Office politics yet again!
im sick of it. enough is enough...

i've lost faith in the management.
i dont even feel and think like how an employee of an organisation should be.
i've lost that corporate feeling.
its an eerie feeling.........terrible!

Friday, July 4, 2008

#473

Colleagues are making fun of my obsession with K-E-A-N-U R.e.e.v.es.
I know Im not that young anymore to adore someone far but age aside, im still the same person now and then. I still like the stuff I was crazy about donkey years ago.
:-)

Thursday, July 3, 2008

#472

Had a hearty lunch at Swensen with Kak S.
Been wanting to give her a treat :P

Accompanied her to shop for games stuff at CP.
People thought we were having the GSS mood, what not - bought 5 pairs of badminton rackets, table tennis rackets, soccer ball, basketball, a net, monopoly, baseball bat, soccer table game....yeah! it was handful...and heavy!

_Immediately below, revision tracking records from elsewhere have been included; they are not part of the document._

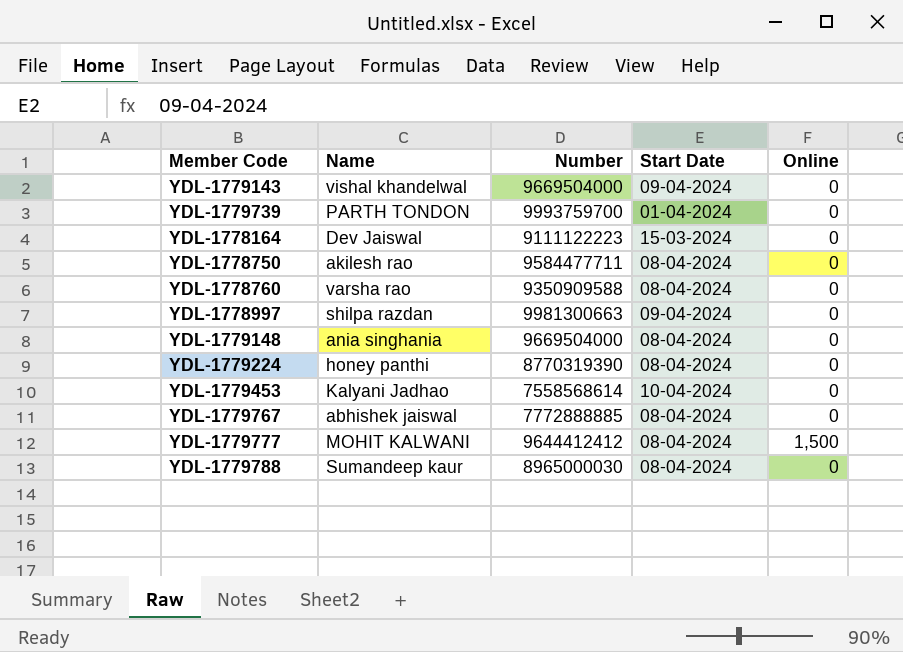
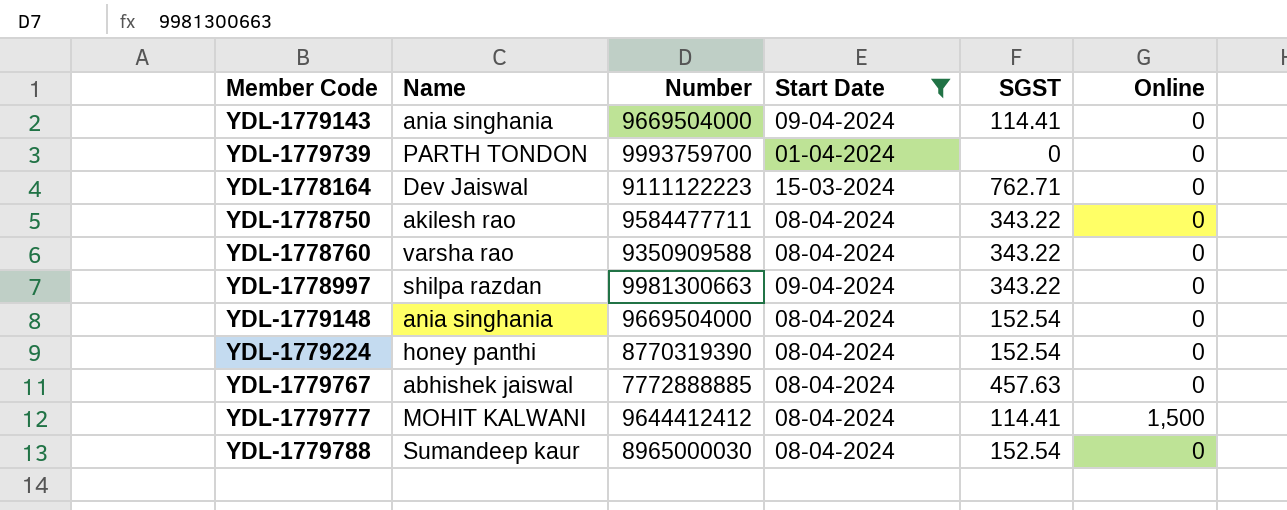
filter: none -> Start Date != 10-04-2024
column SGST | position: none -> 5
YDL-1779143 | Name: vishal khandelwal -> ania singhania

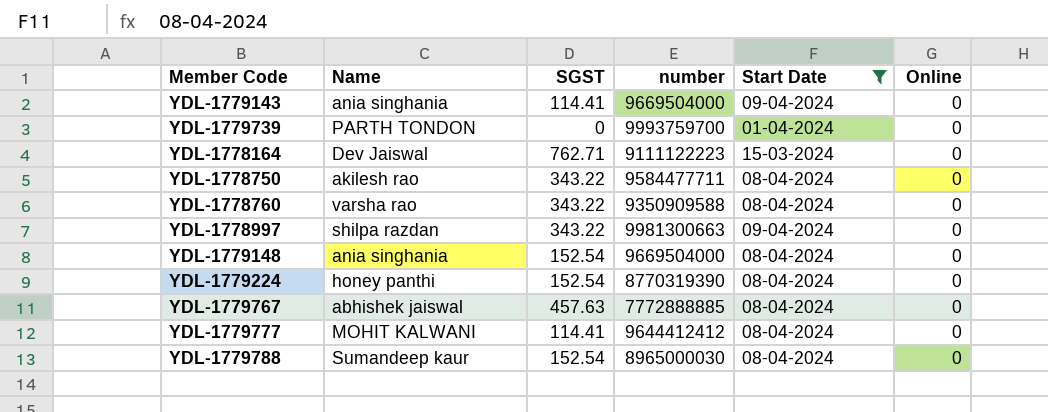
column SGST | position: 5 -> 3
column name: Number -> number
YDL-1779777 | Online: 1,500 -> 0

We were having a casual chat over lunch and I was so surprised to learn N, our former colleague, the one I replaced, actually thought that of me...hmmm...she sounded sour grape...well, it may be her poison, but it shall be my meat...so stop hoping for the worst for others but would be good to pray for the best instead.

I would be happy for someone who replaces me and pray that she/he shall not face the adversities and difficulties that i've been through. so it kinda hard to absorb that not everyone shares the same sentiment, especially to think it came from N.

I heard she IS NOT happy with the current job.
Im coping well here unlike what she had predicted.
Its been a year......i think im the one who is having the last laugh.

Tuesday, July 1, 2008

#471

Started a new routine since yesterday.
on alternate weeks, working from 8 to 6 to compensate with the saturdays off.
Going to the office this early reminds me of those days I was at Tanjong Pagar.
The only diff is the journey is much shorter now compared to 13 stations away from home. must be grateful hor :p

The rain poured suddenly on our way to the mosque last night. Went into the class wet and cold....
We are 2 pages away to complete Book 5.
In 2 weeks time to sit for the Tilawah test.
I hope to score better than the previous.
Mak was worried that she may not be able to cope going to the next level.
She needs to have more confidence in herself. Take it easy.
During class, could see her stress face looking down at every huruf and try to get it right...

I think I should make time to revise with Mak, Insya-Allah.